**** Entries shown ****
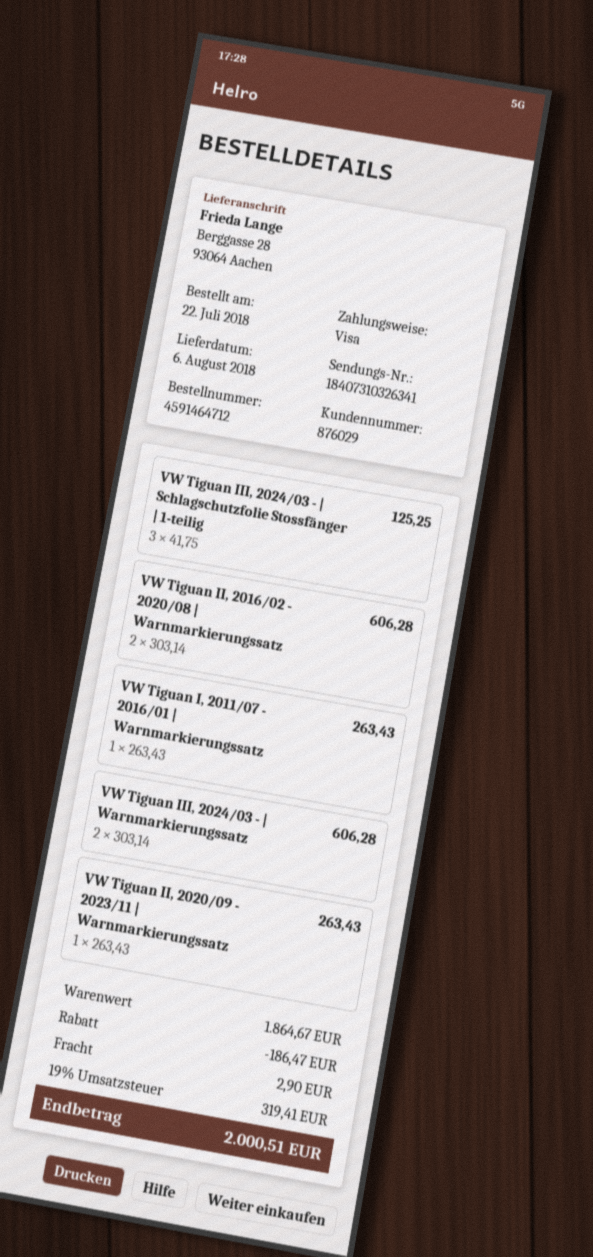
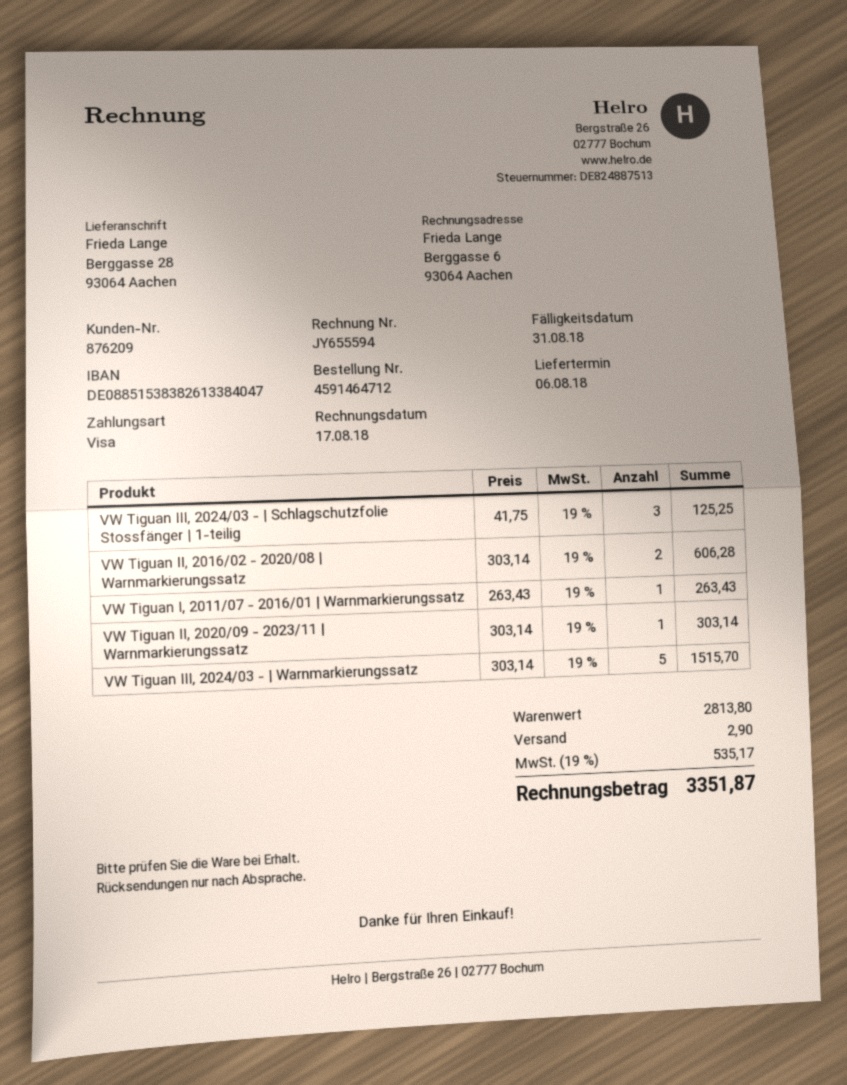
customer number: 876029 -> 876209
VW Tiguan III, 2024/03 - | Warnmarkierungssatz: 2 x 303.14 = 606.28 -> 5 x 303.14 = 1515.70
VW Tiguan II, 2020/09 - 2023/11 | Warnmarkierungssatz: 1 x 263.43 = 263.43 -> 1 x 303.14 = 303.14
subtotal: 1864.67 -> 2813.80
discount: 186.47 -> none
tax: 19% = 319.41 -> 19% = 535.17
total: 2000.51 -> 3351.87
****
Exercise brief: Print all of the records shown above exactly, leaving out each picture.

Exercise answer:
customer number: 876029 -> 876209
VW Tiguan III, 2024/03 - | Warnmarkierungssatz: 2 x 303.14 = 606.28 -> 5 x 303.14 = 1515.70
VW Tiguan II, 2020/09 - 2023/11 | Warnmarkierungssatz: 1 x 263.43 = 263.43 -> 1 x 303.14 = 303.14
subtotal: 1864.67 -> 2813.80
discount: 186.47 -> none
tax: 19% = 319.41 -> 19% = 535.17
total: 2000.51 -> 3351.87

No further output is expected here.